▸ **Data shown**:
· · ·

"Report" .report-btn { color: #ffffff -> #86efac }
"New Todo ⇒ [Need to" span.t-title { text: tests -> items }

· · ·

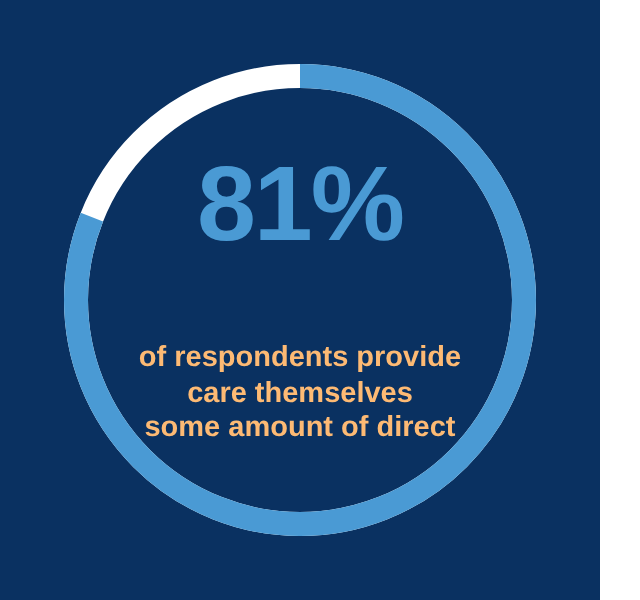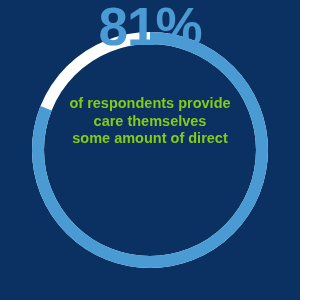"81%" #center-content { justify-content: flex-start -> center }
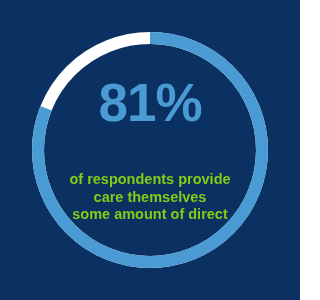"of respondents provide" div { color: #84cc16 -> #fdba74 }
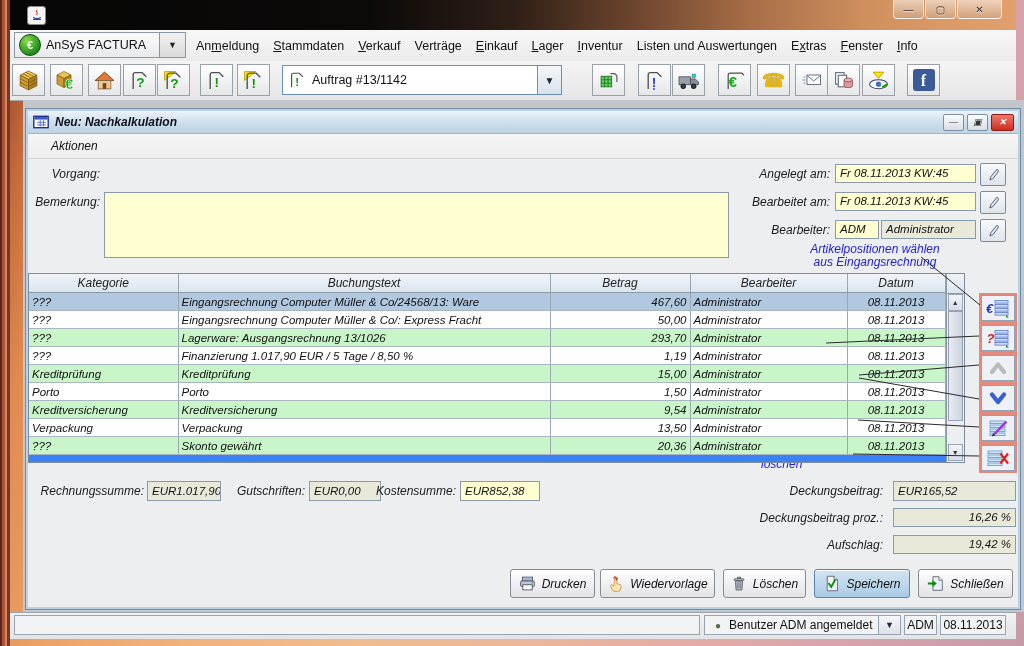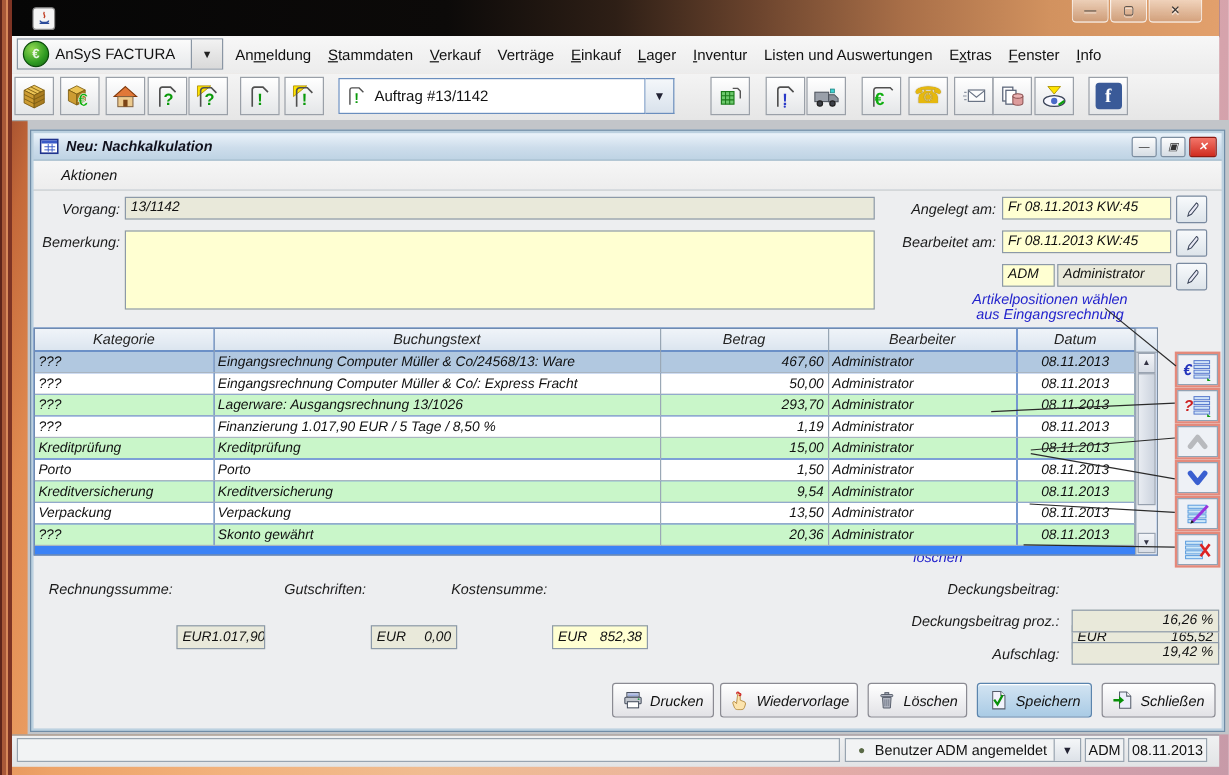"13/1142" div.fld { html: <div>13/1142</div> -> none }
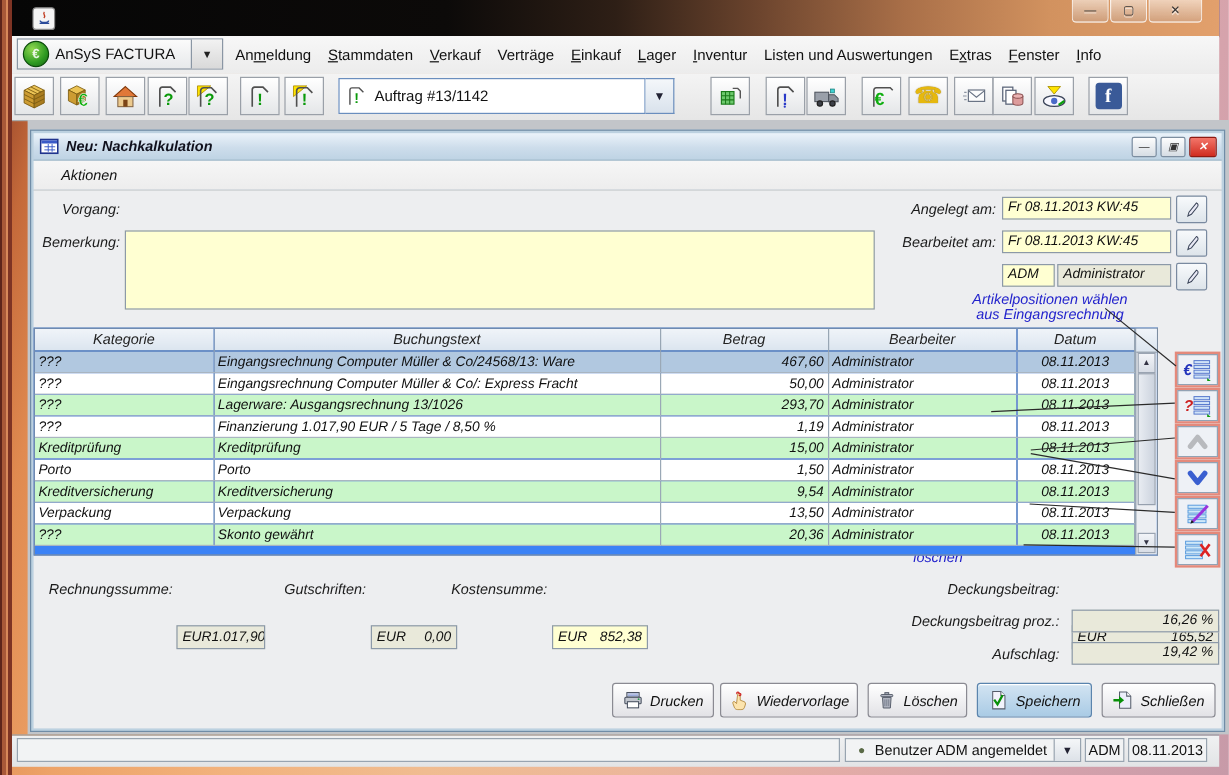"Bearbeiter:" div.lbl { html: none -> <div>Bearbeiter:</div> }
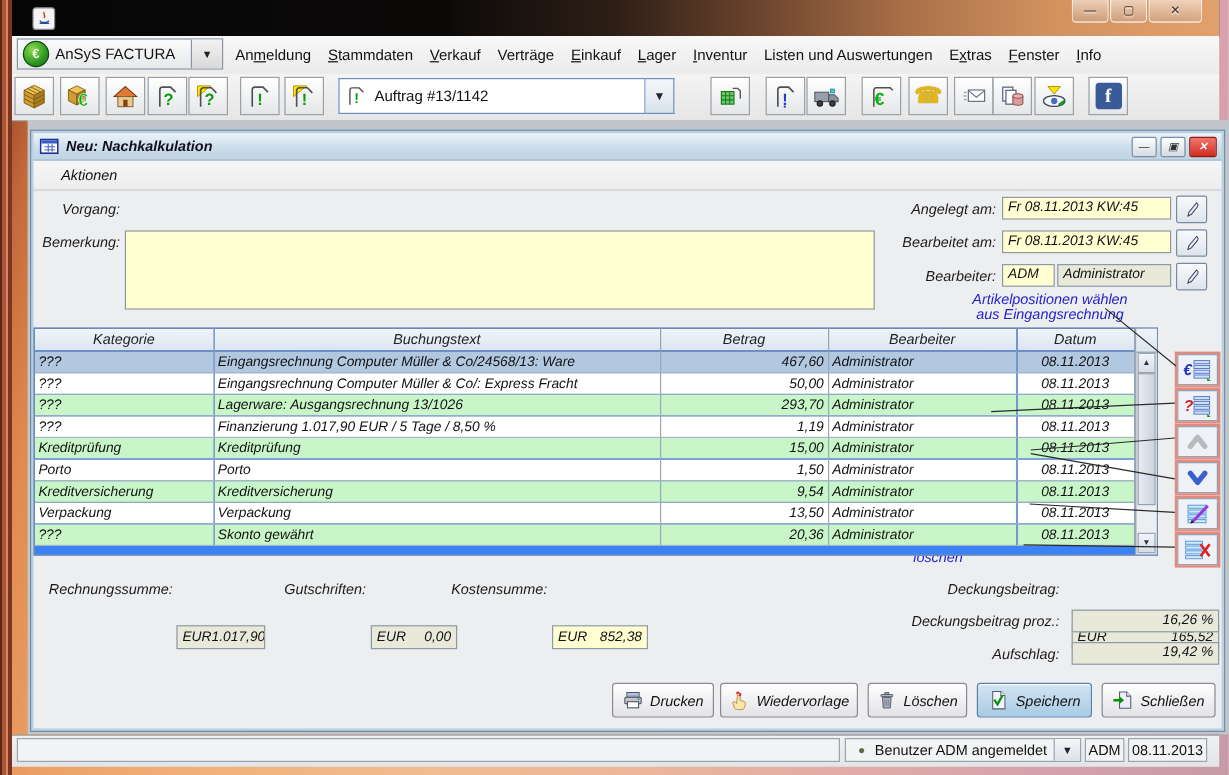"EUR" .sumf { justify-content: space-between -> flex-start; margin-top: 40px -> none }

· · ·

▸ **Task objective**: The reply should hold exactly the lines above, starting at the line with "color: #84cc16 ->" and ending at the line with "justify-content: space-between ->", and no pictures.

▸ **Task solution**:
"of respondents provide" div { color: #84cc16 -> #fdba74 }
"13/1142" div.fld { html: <div>13/1142</div> -> none }
"Bearbeiter:" div.lbl { html: none -> <div>Bearbeiter:</div> }
"EUR" .sumf { justify-content: space-between -> flex-start; margin-top: 40px -> none }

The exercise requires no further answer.